Update policy documentation to use plain language

[frangrit]

Proposed changes

• Explain acronyms on first use

• Use simple words and terms when possible

• Change to active voice where appropriate

• Include or link to instructions for for software set-ups and settings changes

• Create a new branch

• Create a PR with the handbook changes and link it to this issue.

• Review the PR with the security team

[q0rban]

I wonder if there's a "plain language" automation we could add, so it could fail a PR if things get over a certain grade reading level or something.

[q0rban]

Looks like syllable has an automated-readability formula.

[frangrit]

That's fun. It'll be tricky, though, because by nature a security policy is going to have a lot of big words. This will probably cause us fail a readability test—but the big words might be necessary. It could be a good first step? Would require some fine-tuning.

[frangrit]

So for stuff like the quote below, I wonder whether the language is intended to be formal for legal reasons, or if it can be made a bit more friendly.

As such, all employees must ensure they adhere to the guidelines in this policy at all times.
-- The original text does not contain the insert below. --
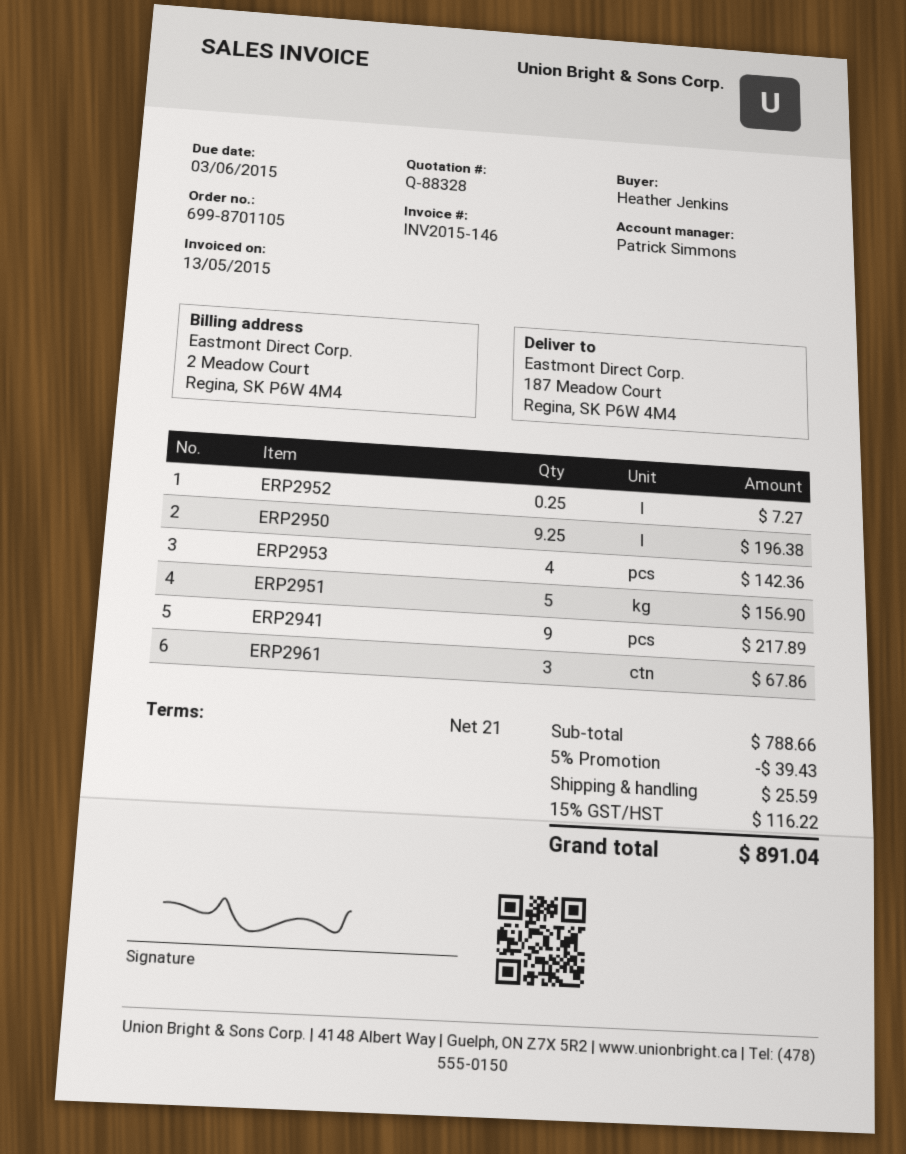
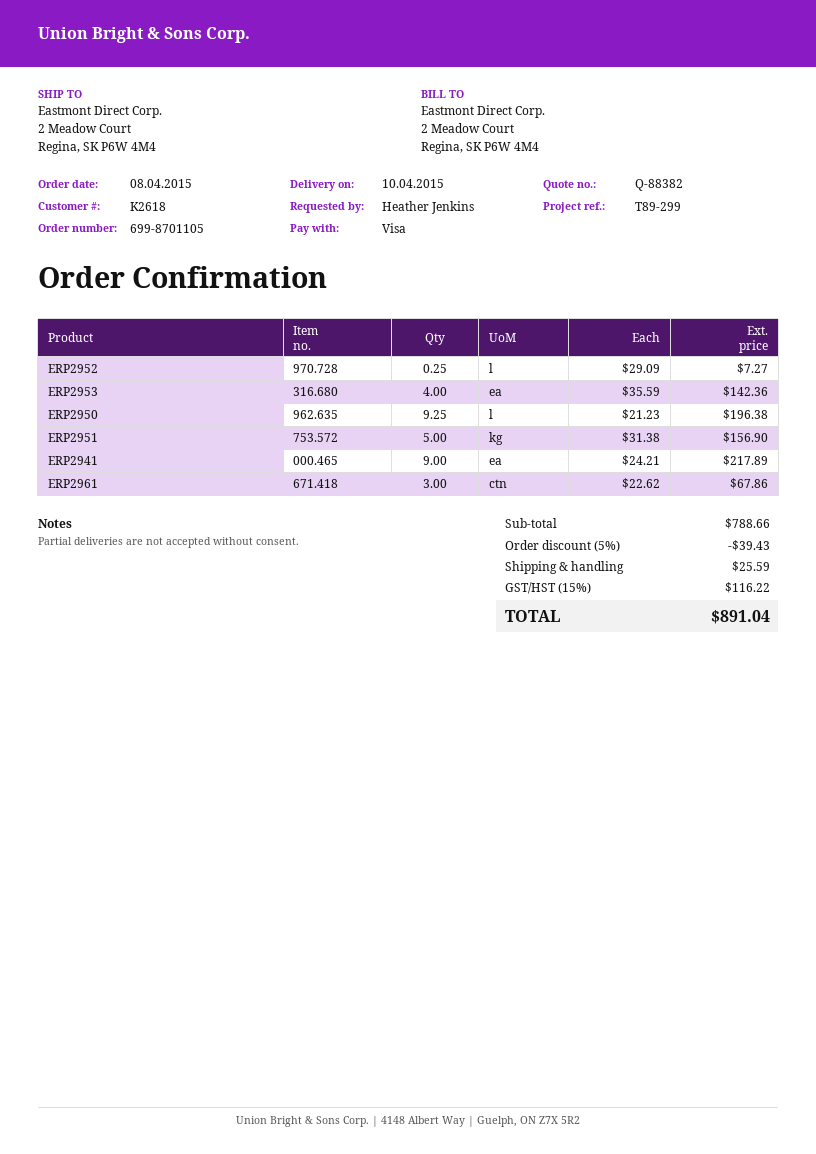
quote number: Q-88328 -> Q-88382
ship to: 187 Meadow Court, Regina, SK P6W 4M4 -> 2 Meadow Court, Regina, SK P6W 4M4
Should any employee be unclear on the policy or how it impacts their role they should speak to their manager or IT security officer.

Friendly version:

All employees must adhere to the guidelines in this policy at all times. If you are unclear on the policy or how it impacts your role, you should speak to your manager or someone on the security team.

[deviantintegral]

The original policy was written using https://www.iso.org/isoiec-27001-information-security.html as a reference, so much of the terminology comes from there. While this policy is used for employees, it is also given to clients who usually ask for it. So while we'll want to be careful about some of the terminology, we certainly can remove or simplify the verbose language.